Re: HTML/XML TF Report glosses over Polyglot Markup (Was: Statement why the Polyglot doc should be informative) from Robin Berjon on 2012-12-03 (public-html@w3.org from December 2012)

From: Robin Berjon <robin@w3.org>
Date: Mon, 03 Dec 2012 11:35:38 +0100
To: Leif Halvard Silli <xn--mlform-iua@xn--mlform-iua.no>
CC: Henri Sivonen <hsivonen@iki.fi>, public-html WG <public-html@w3.org>, www-tag@w3.org
Message-ID: <50BC807A.7070108@w3.org>
Hi Leif,

speaking as a participant in the TF, but not for it.

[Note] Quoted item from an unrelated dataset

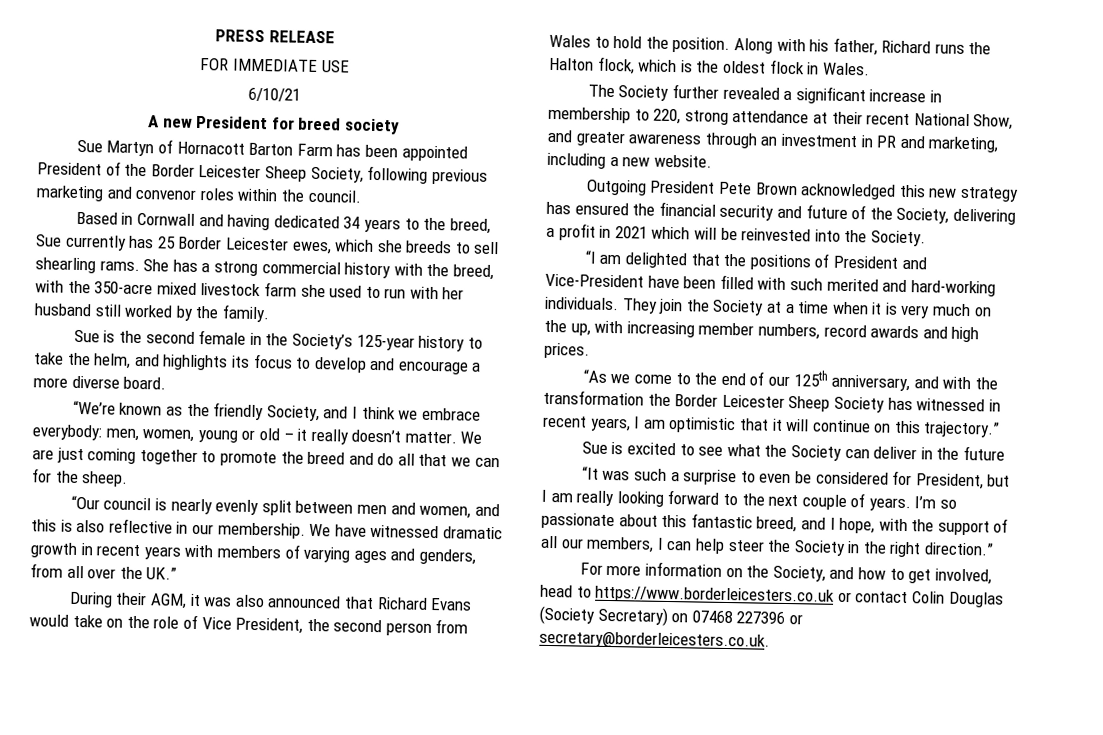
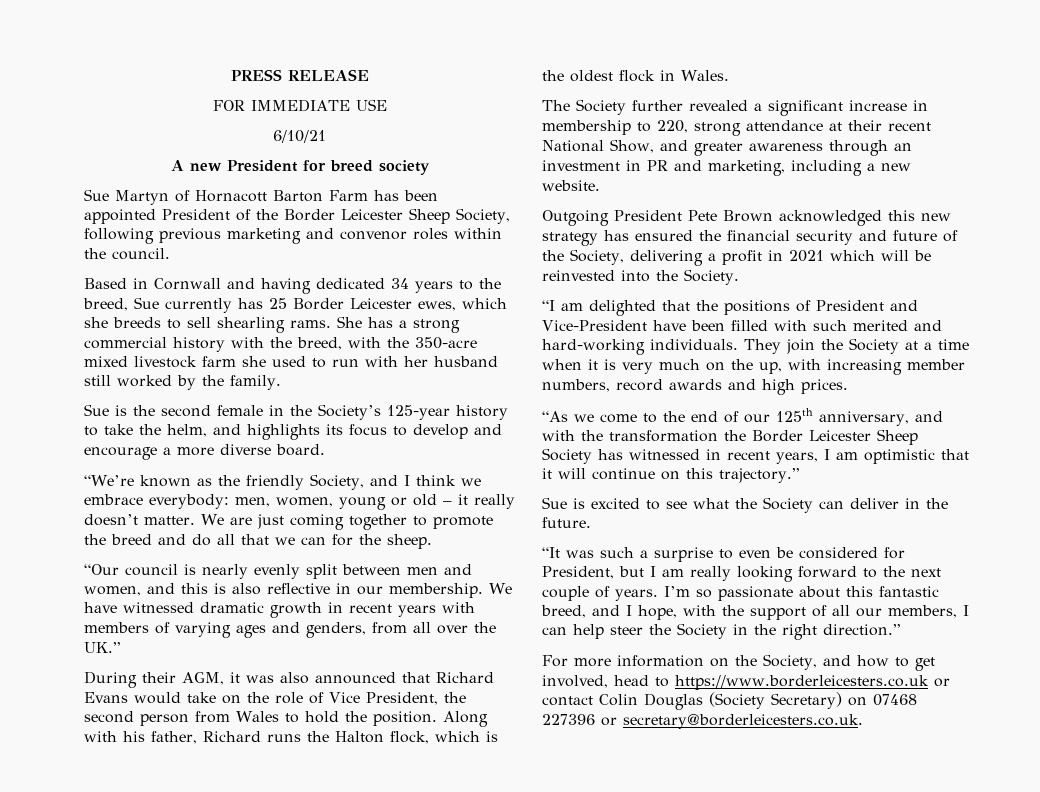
- Sue is excited to see what the Society can deliver in the future
+ Sue is excited to see what the Society can deliver in the future.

On 30/11/2012 20:10 , Leif Halvard Silli wrote:
> I did not take part in the HTML/XML Task Force. But I am critical about
> what the report says (very little!) about polyglot markup.  Here are my
> comments on that report, from that angle:
>
> Regarding "2.1 How can an XML toolchain be used to consume HTML?"
>            http://www.w3.org/TR/html-xml-tf-report/#uc01,
>   TF says: In the problem refinement, the TF go astray, by replacing
>            "HTML" with "Web" (how can an XML toolchain be used to
>            consume the Web), quote: "HTML is not guaranteed (or even
>            likely, […] to be well-formed". As soon as you replaced
>            HTML with Web, then Polyglot Markup in reality went out
>            the window. With that problem description, the only role
>            of Polyglot Markup becomes as  *output format* for
>            the bespoke toolchain, but that use, is never discussed.
>   Verdict: W.r.t. Polyglot Markup, section 2.1 mixes up the arguments

I think that the problem statement is very clear here. XML has some 
interesting tools to process content, and given the abstract 
similarities with HTML it would be beneficial to be able to apply to both.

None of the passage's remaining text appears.